### [Your task]
Return the records exactly, from the first line through the "- Now it's time" line.

### [Records from a dataset]
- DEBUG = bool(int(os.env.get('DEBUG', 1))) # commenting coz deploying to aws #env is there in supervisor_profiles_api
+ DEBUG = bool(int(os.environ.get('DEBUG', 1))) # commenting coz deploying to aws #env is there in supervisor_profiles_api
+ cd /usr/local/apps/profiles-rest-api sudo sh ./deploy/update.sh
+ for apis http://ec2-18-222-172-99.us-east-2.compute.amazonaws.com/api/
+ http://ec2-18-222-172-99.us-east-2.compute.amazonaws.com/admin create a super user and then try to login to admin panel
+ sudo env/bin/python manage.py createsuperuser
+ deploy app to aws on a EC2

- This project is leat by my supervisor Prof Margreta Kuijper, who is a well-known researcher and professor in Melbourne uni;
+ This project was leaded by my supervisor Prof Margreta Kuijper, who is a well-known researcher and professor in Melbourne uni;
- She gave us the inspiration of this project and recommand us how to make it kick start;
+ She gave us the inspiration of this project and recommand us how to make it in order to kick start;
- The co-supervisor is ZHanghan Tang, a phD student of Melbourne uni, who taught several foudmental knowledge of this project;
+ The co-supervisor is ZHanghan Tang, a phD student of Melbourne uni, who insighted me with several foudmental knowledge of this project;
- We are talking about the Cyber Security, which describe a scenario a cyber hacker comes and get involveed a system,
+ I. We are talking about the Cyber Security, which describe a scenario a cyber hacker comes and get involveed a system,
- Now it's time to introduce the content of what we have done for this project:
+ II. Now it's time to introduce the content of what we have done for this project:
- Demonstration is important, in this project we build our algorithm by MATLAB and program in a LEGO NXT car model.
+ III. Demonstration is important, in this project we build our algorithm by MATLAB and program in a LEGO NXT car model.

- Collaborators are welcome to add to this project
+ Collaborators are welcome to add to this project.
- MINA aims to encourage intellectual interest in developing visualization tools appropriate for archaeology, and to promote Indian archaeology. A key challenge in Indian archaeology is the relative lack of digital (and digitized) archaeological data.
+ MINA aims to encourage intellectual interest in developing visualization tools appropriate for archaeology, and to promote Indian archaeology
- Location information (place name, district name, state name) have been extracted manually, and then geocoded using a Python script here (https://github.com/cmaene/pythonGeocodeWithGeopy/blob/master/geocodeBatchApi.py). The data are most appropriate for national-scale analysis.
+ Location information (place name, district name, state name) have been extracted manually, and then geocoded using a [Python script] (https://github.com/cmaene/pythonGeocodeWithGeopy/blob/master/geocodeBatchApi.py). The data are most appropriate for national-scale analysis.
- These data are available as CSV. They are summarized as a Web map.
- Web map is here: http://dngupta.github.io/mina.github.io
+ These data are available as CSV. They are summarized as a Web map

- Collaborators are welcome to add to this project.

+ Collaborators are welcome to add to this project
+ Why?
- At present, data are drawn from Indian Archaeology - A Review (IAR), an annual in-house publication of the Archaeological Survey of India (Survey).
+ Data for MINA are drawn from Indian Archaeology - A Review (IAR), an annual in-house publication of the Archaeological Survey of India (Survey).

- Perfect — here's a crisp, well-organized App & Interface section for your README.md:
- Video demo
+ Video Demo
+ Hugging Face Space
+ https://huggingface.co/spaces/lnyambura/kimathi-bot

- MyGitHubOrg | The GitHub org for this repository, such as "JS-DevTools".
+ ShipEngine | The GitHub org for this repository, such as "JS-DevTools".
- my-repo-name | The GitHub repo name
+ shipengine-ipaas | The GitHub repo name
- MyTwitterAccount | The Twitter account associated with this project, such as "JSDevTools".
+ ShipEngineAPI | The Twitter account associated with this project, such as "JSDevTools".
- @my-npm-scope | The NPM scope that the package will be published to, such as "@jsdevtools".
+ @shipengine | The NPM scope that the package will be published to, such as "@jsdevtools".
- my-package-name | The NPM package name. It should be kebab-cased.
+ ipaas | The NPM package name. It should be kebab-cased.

### [Output of the exercise]
- DEBUG = bool(int(os.env.get('DEBUG', 1))) # commenting coz deploying to aws #env is there in supervisor_profiles_api
+ DEBUG = bool(int(os.environ.get('DEBUG', 1))) # commenting coz deploying to aws #env is there in supervisor_profiles_api
+ cd /usr/local/apps/profiles-rest-api sudo sh ./deploy/update.sh
+ for apis http://ec2-18-222-172-99.us-east-2.compute.amazonaws.com/api/
+ http://ec2-18-222-172-99.us-east-2.compute.amazonaws.com/admin create a super user and then try to login to admin panel
+ sudo env/bin/python manage.py createsuperuser
+ deploy app to aws on a EC2

- This project is leat by my supervisor Prof Margreta Kuijper, who is a well-known researcher and professor in Melbourne uni;
+ This project was leaded by my supervisor Prof Margreta Kuijper, who is a well-known researcher and professor in Melbourne uni;
- She gave us the inspiration of this project and recommand us how to make it kick start;
+ She gave us the inspiration of this project and recommand us how to make it in order to kick start;
- The co-supervisor is ZHanghan Tang, a phD student of Melbourne uni, who taught several foudmental knowledge of this project;
+ The co-supervisor is ZHanghan Tang, a phD student of Melbourne uni, who insighted me with several foudmental knowledge of this project;
- We are talking about the Cyber Security, which describe a scenario a cyber hacker comes and get involveed a system,
+ I. We are talking about the Cyber Security, which describe a scenario a cyber hacker comes and get involveed a system,
- Now it's time to introduce the content of what we have done for this project:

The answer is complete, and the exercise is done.